Como uma grande percentagem da Holanda fica abaixo do nível da água, eram necessários muitos moinhos de água para passar-la para lá dos milhares de diques que foram construindo para ganhar terra ao mar. Estes são mais baixos.
Por outro lado temos os que servem para moer os diferentes cereais, que são mais altos para assim usarem a gravidade. Começam a moagem mais grossa nos pisos superiores e à medida que os grãos ficam mais pequenos vão caindo para os piso inferiores onde passam por outra moagem.

Cidade das chaves

Também conhecida como a cidade das chaves. Não me sabem explicar porquê mas é um facto que por todo o lado existem brasões com chaves. Alguns são bonitos.

sábado, 6 de março de 2010

Orfanato

Pelo século XVII aqui  funcionava um grande orfanato que fornecia crianças, que eram a principal mão de obra  das industrias de Leidem. Quando não chegavam para as encomenda, iam buscar órfãos a outras cidade e até mesmo ao estrangeiro.  Era barato, havia com fartura e ninguém reclamava. Só em 1959 houve uma resolução das Nações Unidas sobre os Direitos da criança.

Leiden

sexta-feira, 5 de março de 2010

Holanda e Bélgica

De novo na Holanda para mais um fim de semana.
Desta vez em Leiden em casa do Teun e acompanhado pelo Carlos que se vai iniciar nestas andanças de vir apitar no campeonato Holandês e Belga de vez em quando, para depois poder apitar ao mais alto nível os grandes torneios pelo mundo fora. Tudo porque, lá por casa a competição não vale um caracol. 
Após muitos anos sozinho, desde que o meu último e mais divertido companheiro destes fins de semana secantes, sempre com muita chuva, deixou-me na estrada depois de apitarmos juntos a Final do Campeonato do Mundo 2003 para uma assistência de cerca de 9.000 pessoas. Volto assim a ter companhia. Todos os outros para trás, e foram alguns, não duram muito tempo e desistiram rapidamente. Porque será? Ainda dizem que é fácil e que tenho uma boa vida por andar sempre a passear. Garanto que os sacrifícios também são muitos.
Bem, deixando-me de tretas, amanhã como só apito ás 7 da tarde, se não chover vou dar uma volta pela cidade, muito bonita, e tiro umas fotos para mostrar.

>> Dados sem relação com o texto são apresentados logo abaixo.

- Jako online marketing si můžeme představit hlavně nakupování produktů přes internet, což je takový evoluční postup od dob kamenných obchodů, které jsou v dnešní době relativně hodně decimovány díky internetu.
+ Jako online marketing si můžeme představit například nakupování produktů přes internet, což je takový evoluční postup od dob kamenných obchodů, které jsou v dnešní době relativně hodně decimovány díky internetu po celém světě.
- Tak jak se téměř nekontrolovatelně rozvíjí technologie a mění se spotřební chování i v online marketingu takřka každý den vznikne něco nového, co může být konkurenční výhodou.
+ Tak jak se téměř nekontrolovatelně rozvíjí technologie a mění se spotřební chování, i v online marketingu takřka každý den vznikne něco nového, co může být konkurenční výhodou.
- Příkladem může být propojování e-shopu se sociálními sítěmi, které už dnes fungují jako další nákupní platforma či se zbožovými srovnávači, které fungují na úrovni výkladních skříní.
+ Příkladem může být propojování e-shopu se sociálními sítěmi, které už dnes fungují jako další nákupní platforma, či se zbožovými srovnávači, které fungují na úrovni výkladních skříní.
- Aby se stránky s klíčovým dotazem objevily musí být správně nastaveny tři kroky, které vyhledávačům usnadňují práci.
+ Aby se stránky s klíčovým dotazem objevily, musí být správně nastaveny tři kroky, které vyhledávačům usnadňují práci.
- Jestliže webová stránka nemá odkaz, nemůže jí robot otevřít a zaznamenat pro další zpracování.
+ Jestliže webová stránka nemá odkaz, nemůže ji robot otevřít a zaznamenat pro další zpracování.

segunda-feira, 25 de janeiro de 2010

Manneken Pis

A atracção mais conhecida da cidade é de facto uma pequena estátua. Fica também a réplica em chocolate. Afinal, a Bélgica também é conhecida pelos seus chocolates. Com todas as lojas de chocolate que existem só no centro de Bruxelas pergunto-me se haverá gente para comer tanto chocolate. Há com toda a certeza. O ser humano é mesmo guloso!

Urinol curioso

Não, não estão à procura da mosca!

A Catedral de Bruxelas

Grand Place

A praça principal de Bruxelas onde no verão fazem um tapete de flores que cobre quase a praça toda (750 000 flores), ainda não tinha cá vindo depois de terem limpo e restaurado os edifícios. Está mais bonito ainda.